BEGIN
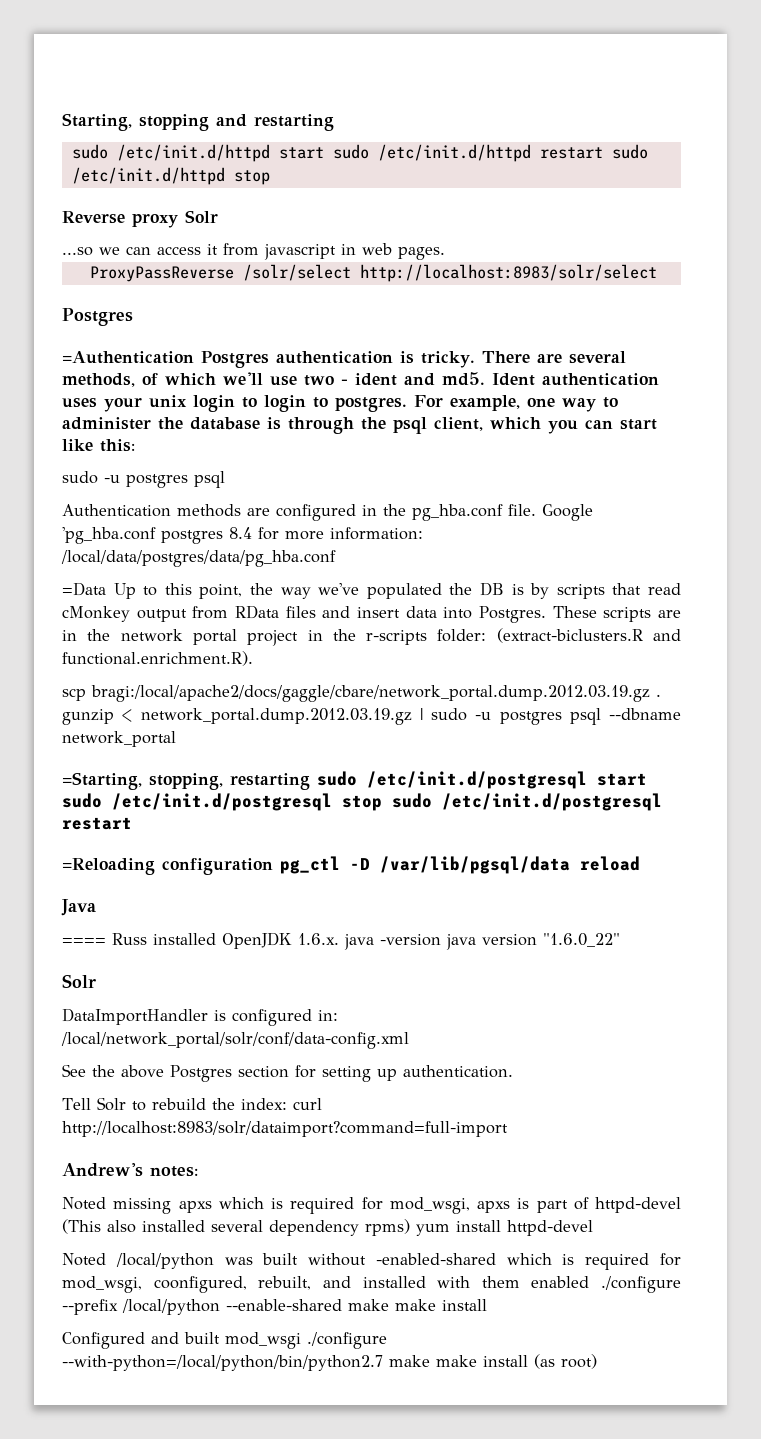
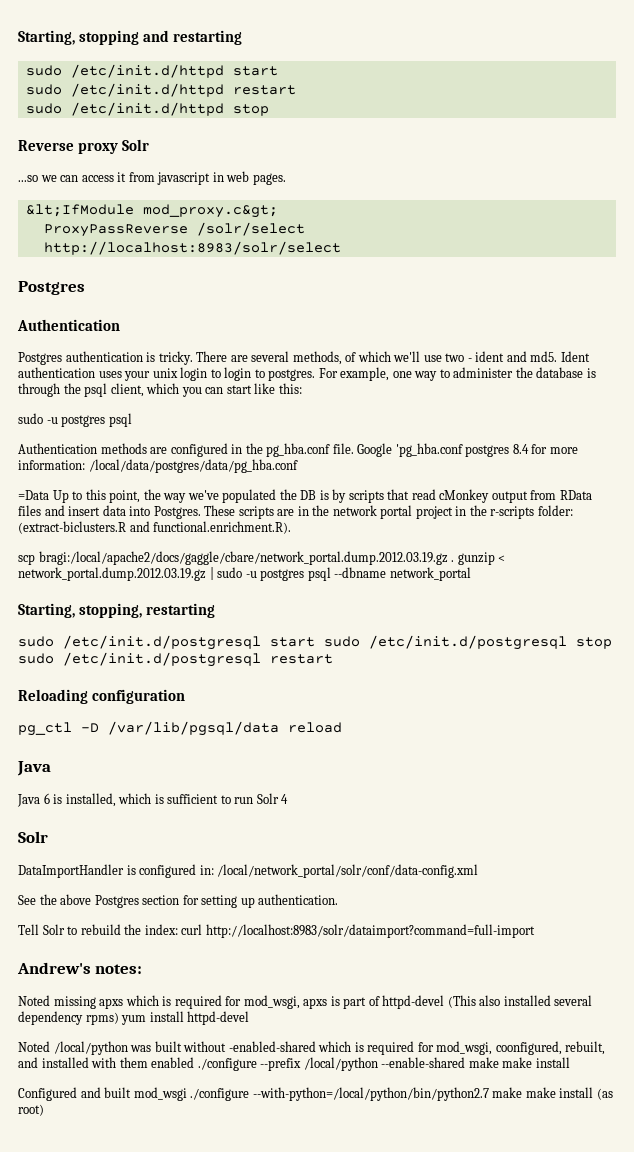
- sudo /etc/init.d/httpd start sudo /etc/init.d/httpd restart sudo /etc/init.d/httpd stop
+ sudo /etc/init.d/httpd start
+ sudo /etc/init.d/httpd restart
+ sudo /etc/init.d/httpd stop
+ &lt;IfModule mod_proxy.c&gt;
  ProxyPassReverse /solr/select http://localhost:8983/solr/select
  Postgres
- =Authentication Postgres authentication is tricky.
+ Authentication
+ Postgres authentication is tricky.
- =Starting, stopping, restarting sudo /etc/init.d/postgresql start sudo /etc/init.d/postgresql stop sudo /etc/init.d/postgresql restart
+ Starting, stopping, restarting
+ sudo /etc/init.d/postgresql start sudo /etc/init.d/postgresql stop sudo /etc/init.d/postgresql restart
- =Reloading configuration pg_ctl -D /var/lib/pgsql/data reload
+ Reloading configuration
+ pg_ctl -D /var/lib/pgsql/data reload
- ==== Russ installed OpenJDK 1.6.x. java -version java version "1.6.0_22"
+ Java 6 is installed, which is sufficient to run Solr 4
END
BEGIN
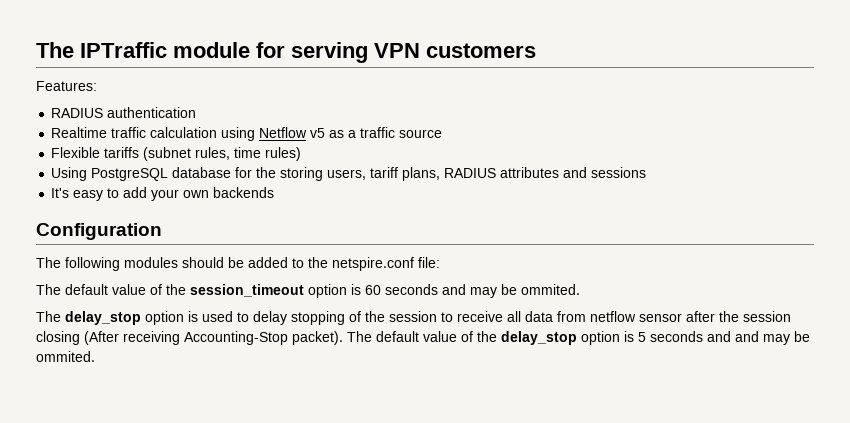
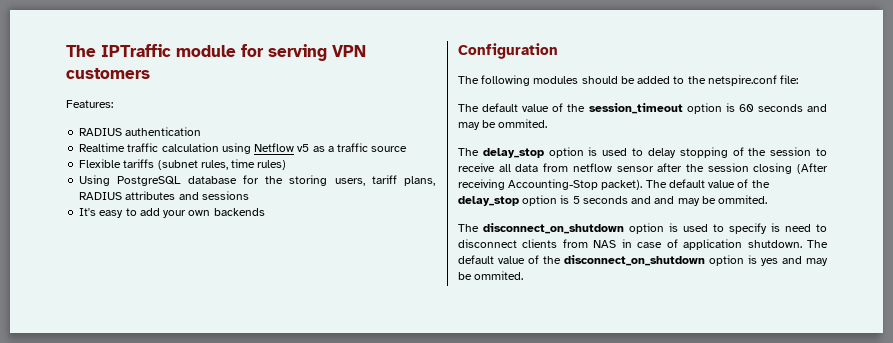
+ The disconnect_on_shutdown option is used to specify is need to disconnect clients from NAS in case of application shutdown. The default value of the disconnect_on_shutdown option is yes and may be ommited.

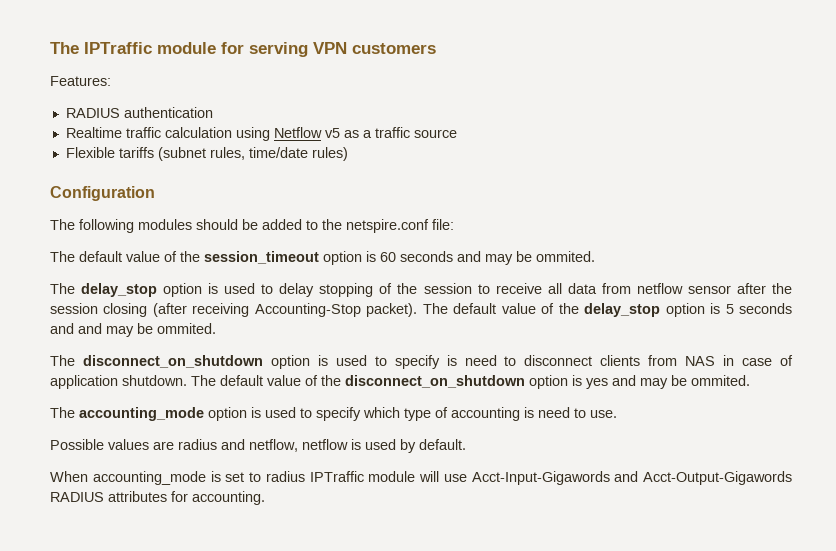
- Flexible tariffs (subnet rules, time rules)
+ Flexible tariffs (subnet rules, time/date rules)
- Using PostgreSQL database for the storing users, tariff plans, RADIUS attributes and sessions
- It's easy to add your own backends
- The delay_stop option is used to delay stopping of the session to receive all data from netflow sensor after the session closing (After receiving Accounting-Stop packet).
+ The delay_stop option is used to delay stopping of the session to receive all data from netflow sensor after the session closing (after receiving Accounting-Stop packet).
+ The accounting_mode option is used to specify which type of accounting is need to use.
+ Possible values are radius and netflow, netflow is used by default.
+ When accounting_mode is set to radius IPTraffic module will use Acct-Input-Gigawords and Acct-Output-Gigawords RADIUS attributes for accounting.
END
### [Task details]
Collect every line above that contains the word "specify".

### [Solution to this exercise]
+ The disconnect_on_shutdown option is used to specify is need to disconnect clients from NAS in case of application shutdown. The default value of the disconnect_on_shutdown option is yes and may be ommited.
+ The accounting_mode option is used to specify which type of accounting is need to use.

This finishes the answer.